Using the entries that follow, transcribe only the lines from the line with "text: Phone ->" to the line with "justify-content: none ->", both included, exactly as they stand and without pictures.

[Opening DATA TO PROCESS section]

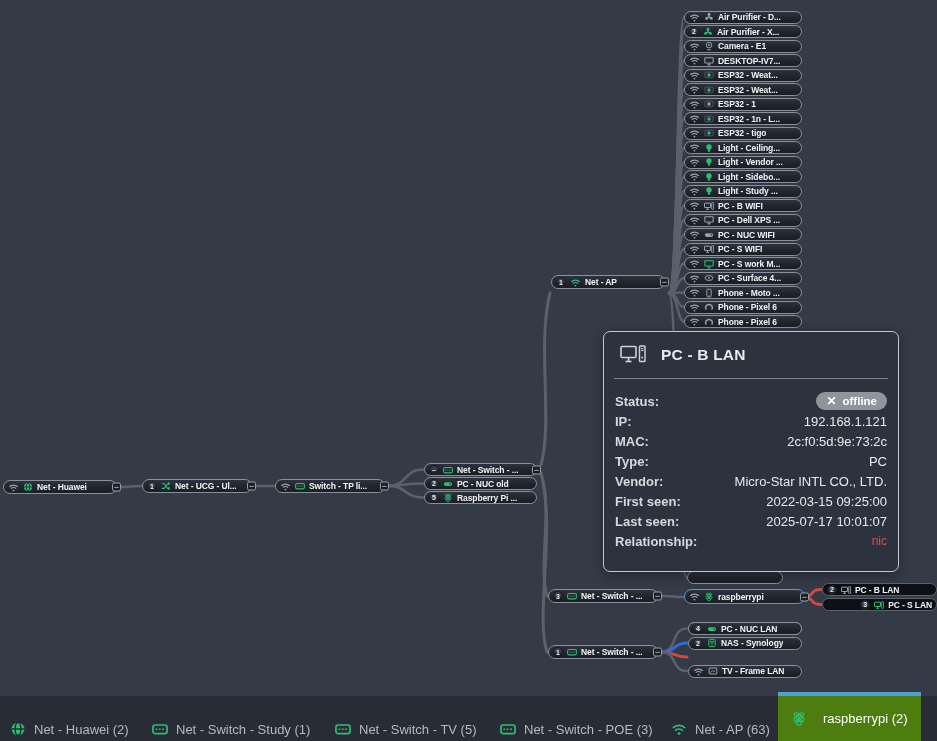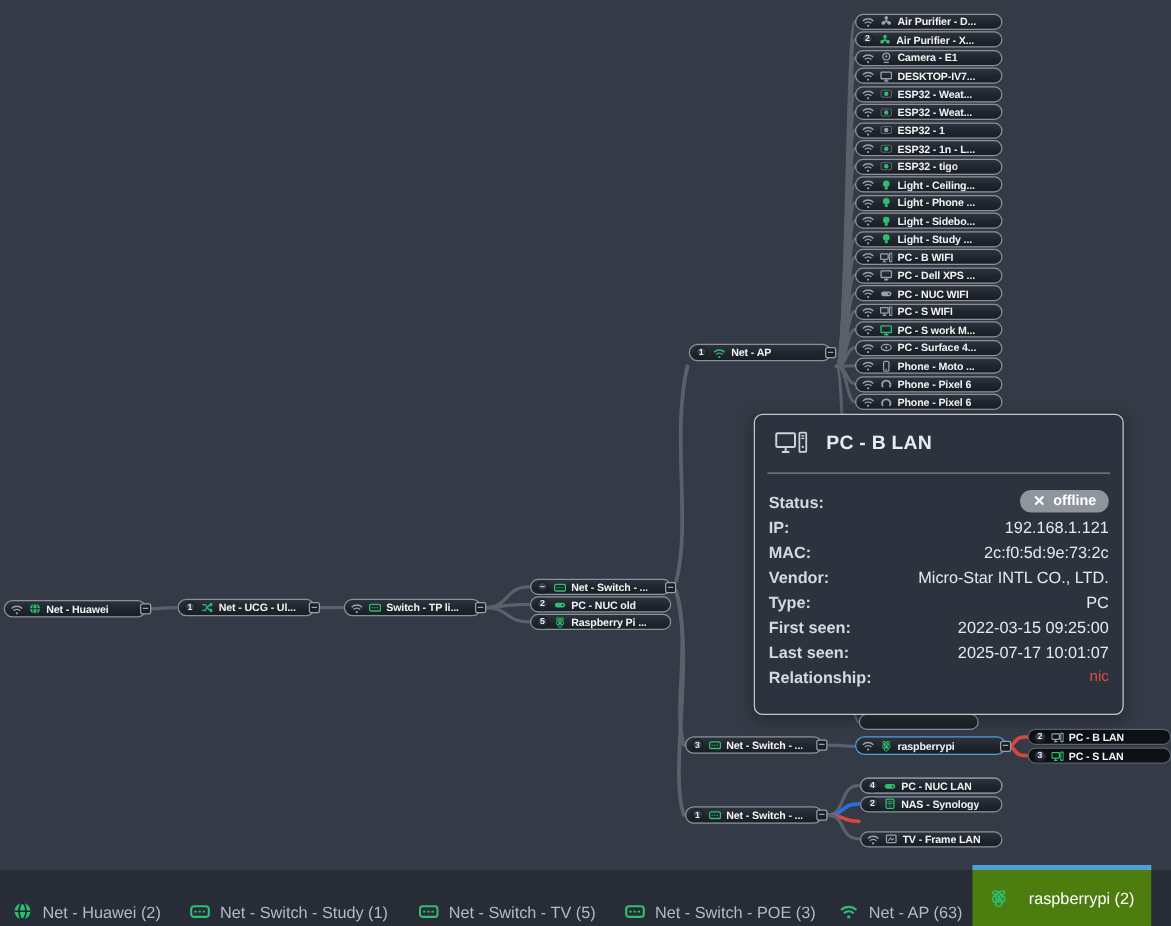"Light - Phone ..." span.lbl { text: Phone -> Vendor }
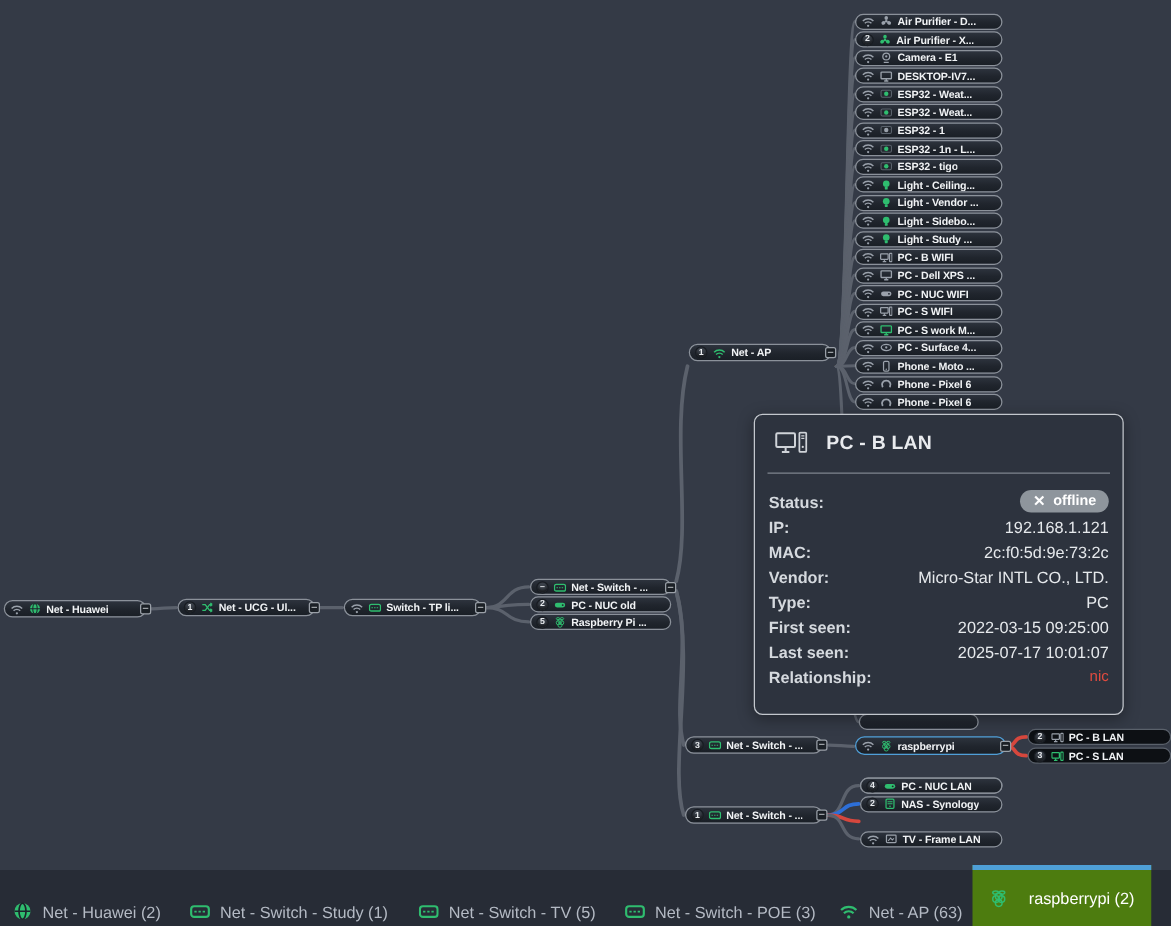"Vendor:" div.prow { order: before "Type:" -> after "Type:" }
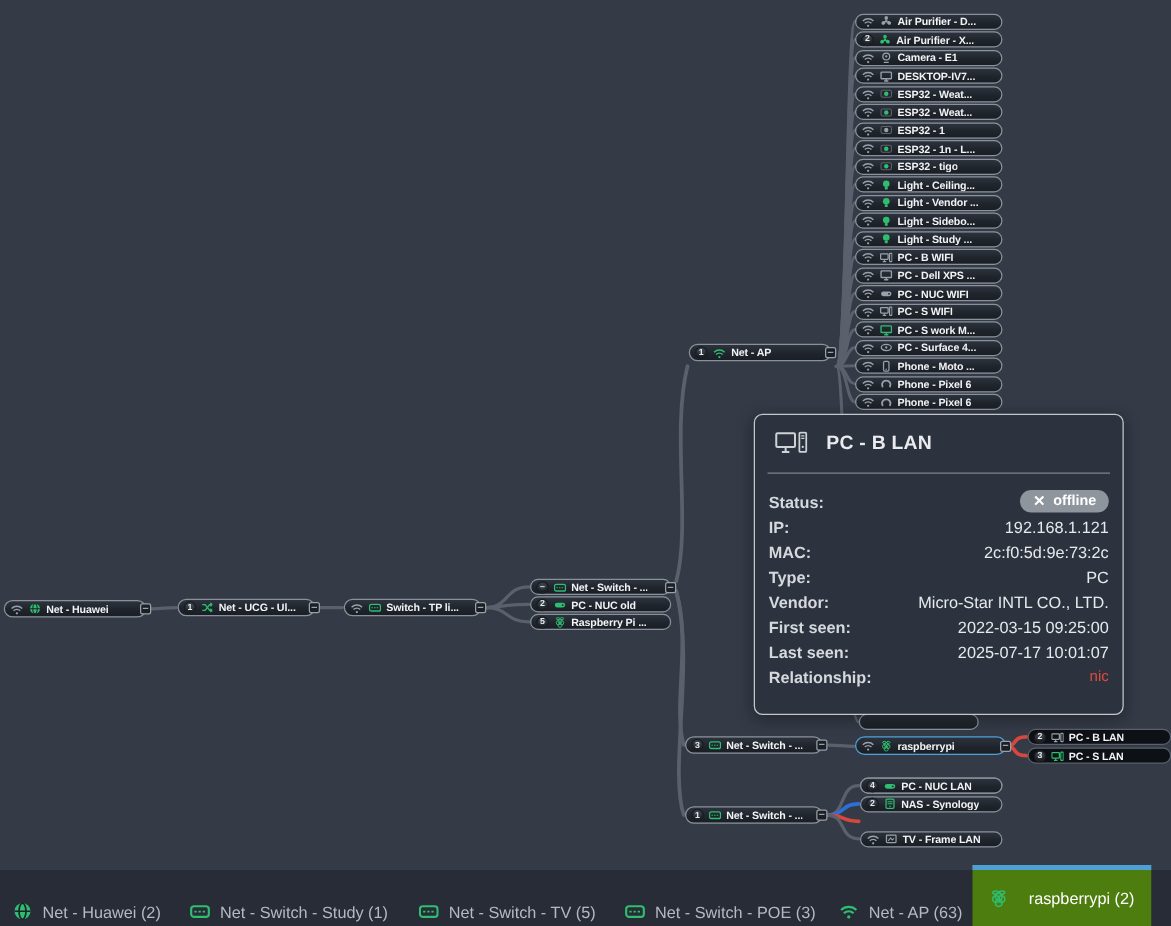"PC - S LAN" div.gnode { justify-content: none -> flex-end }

[Closing DATA TO PROCESS section]
[Opening DATA TO PROCESS section]

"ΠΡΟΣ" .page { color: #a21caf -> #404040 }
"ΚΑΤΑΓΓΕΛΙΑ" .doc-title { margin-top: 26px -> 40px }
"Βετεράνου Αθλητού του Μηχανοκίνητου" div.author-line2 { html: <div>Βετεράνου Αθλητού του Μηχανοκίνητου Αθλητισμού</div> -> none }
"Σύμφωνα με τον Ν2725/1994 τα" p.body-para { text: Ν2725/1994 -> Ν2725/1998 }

[Closing DATA TO PROCESS section]
[Opening DATA TO PROCESS section]

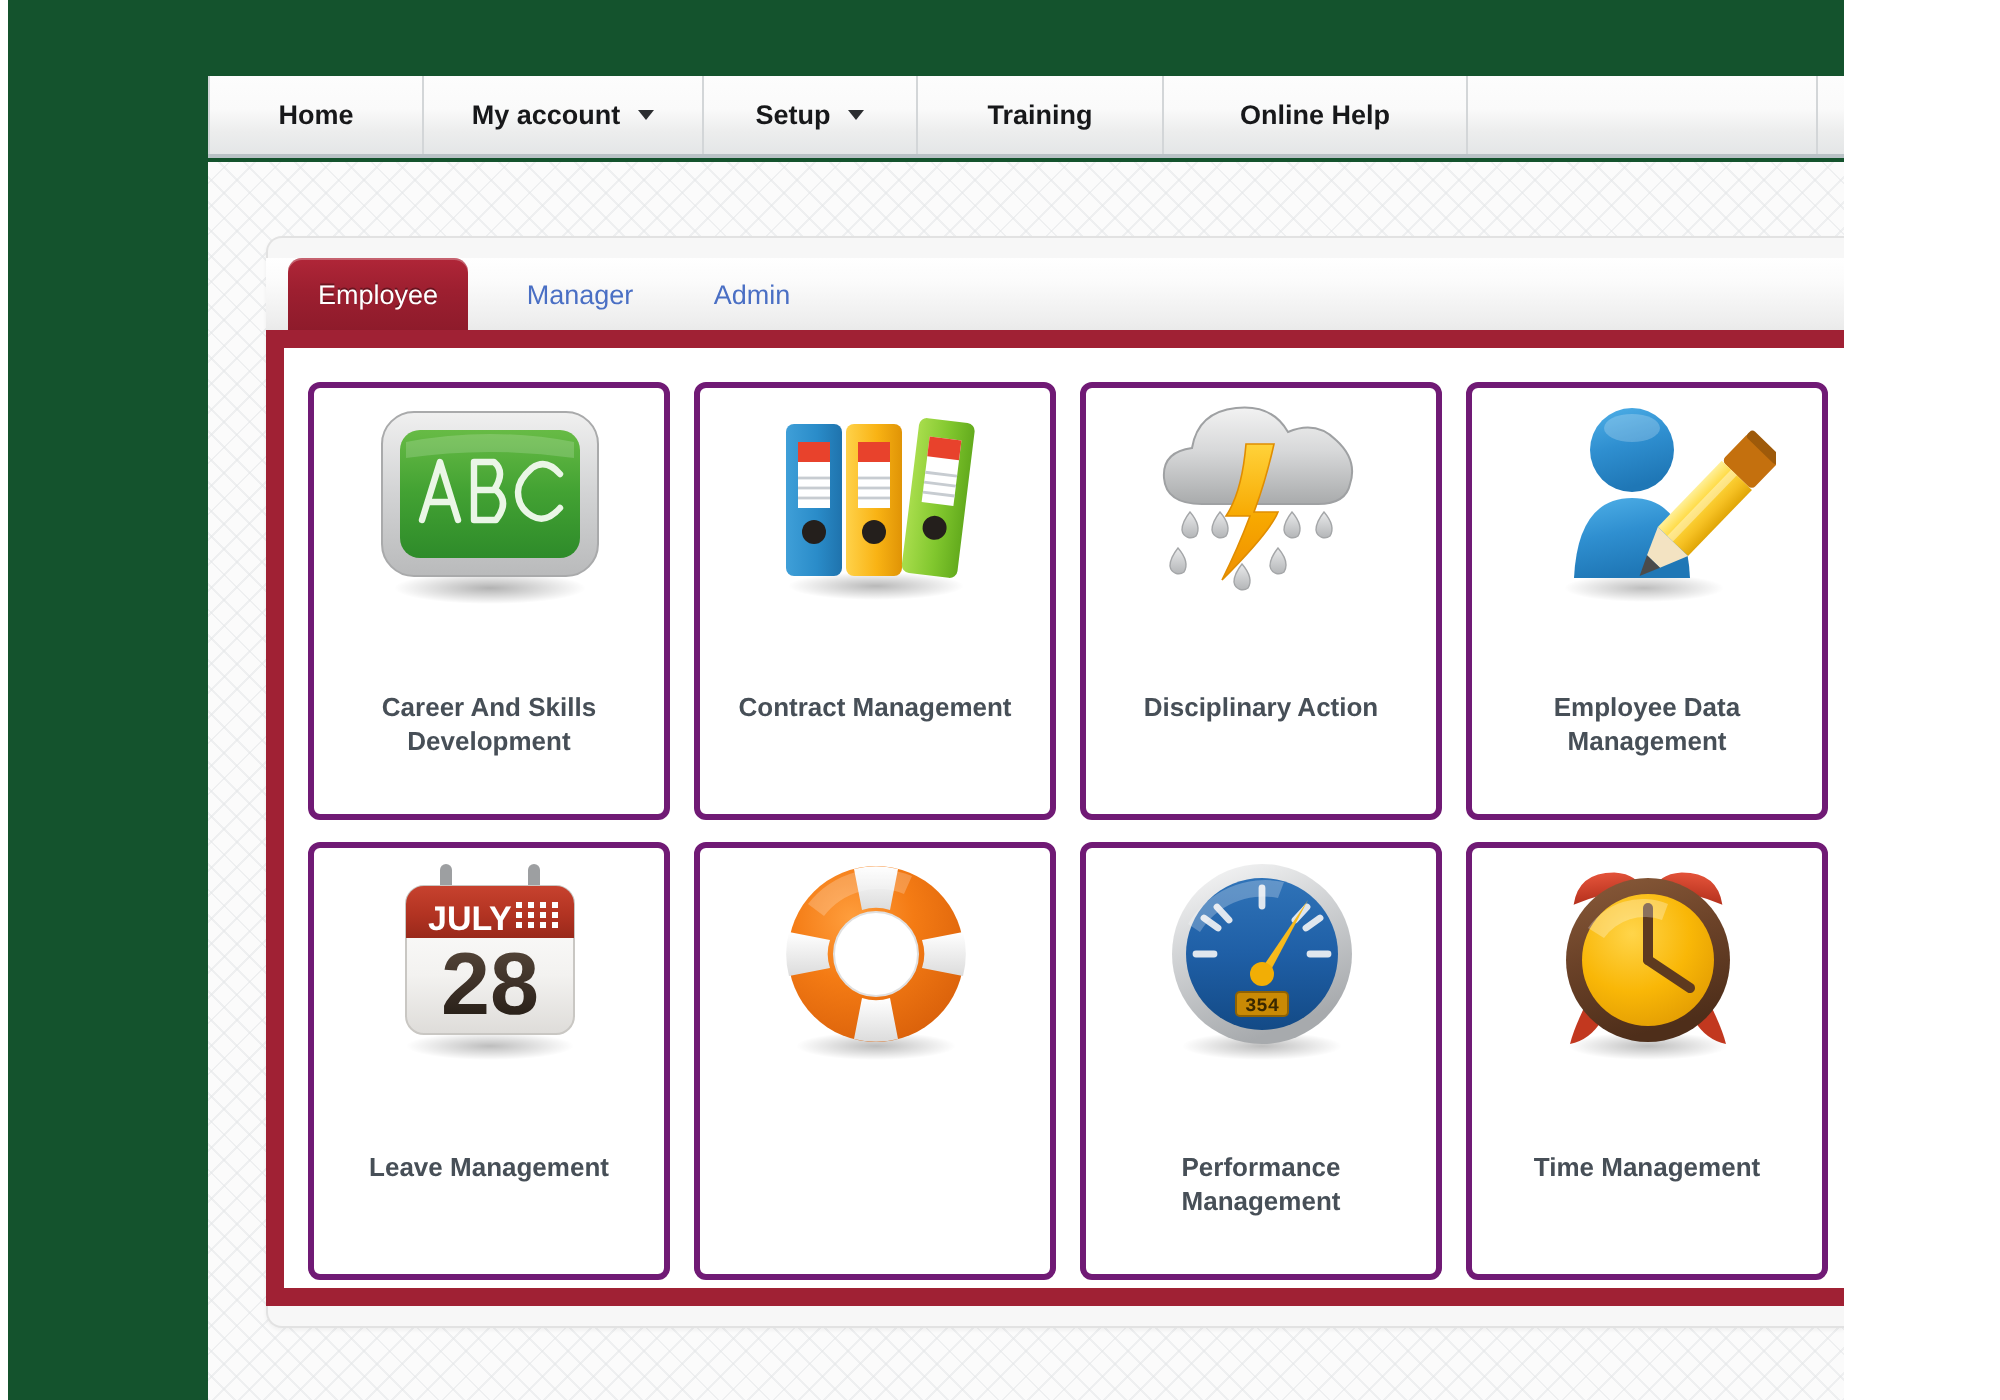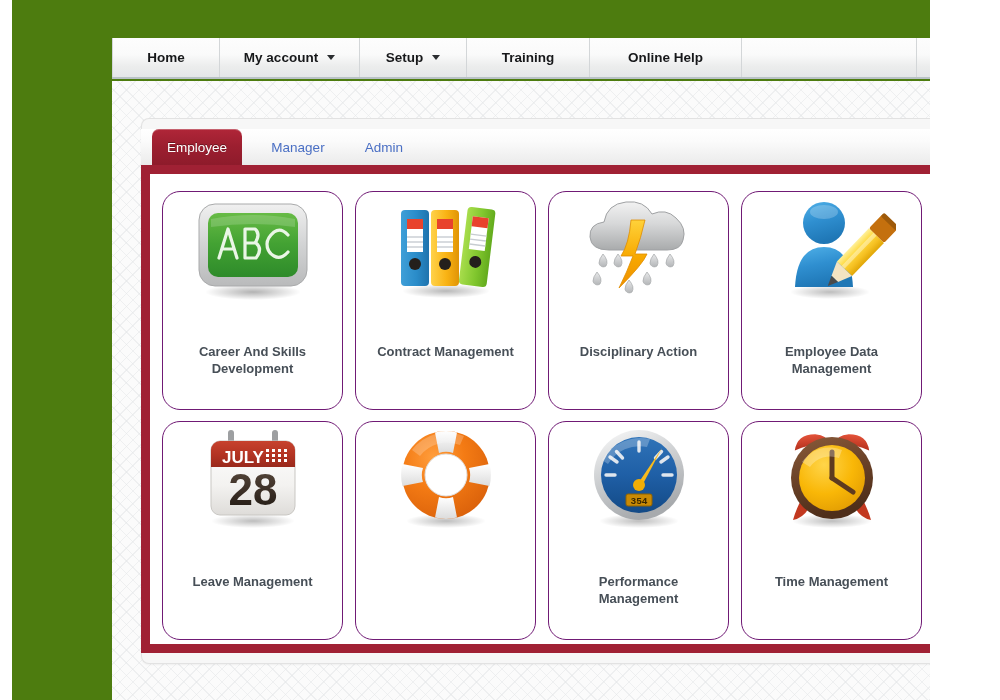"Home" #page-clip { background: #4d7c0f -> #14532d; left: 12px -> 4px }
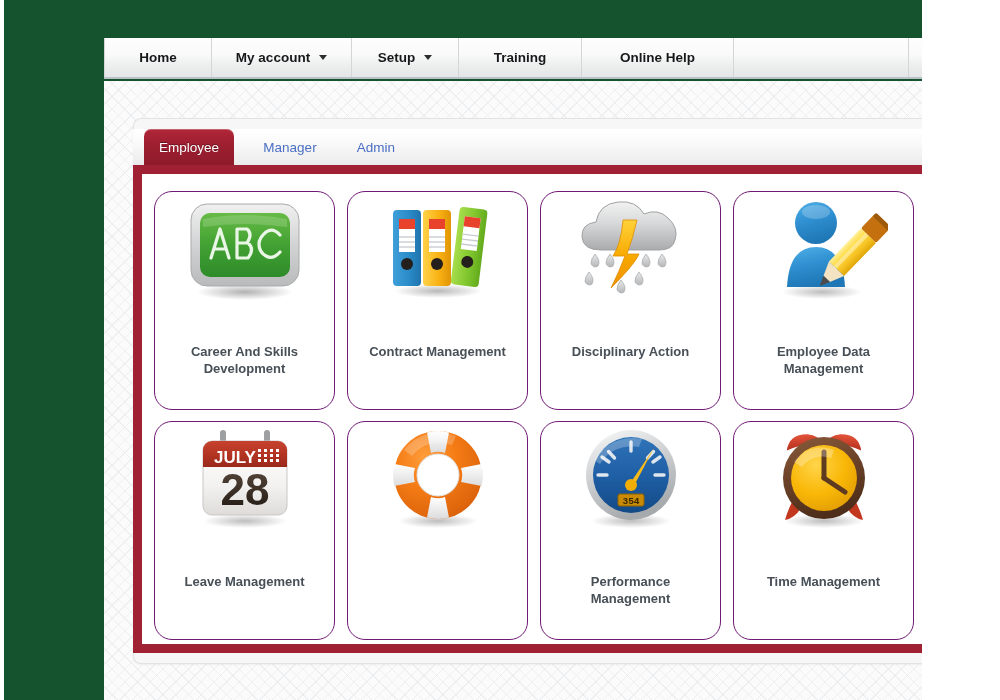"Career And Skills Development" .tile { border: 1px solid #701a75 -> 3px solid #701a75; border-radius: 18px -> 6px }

[Closing DATA TO PROCESS section]

# COMPLETED EXERCISE
"Light - Phone ..." span.lbl { text: Phone -> Vendor }
"Vendor:" div.prow { order: before "Type:" -> after "Type:" }
"PC - S LAN" div.gnode { justify-content: none -> flex-end }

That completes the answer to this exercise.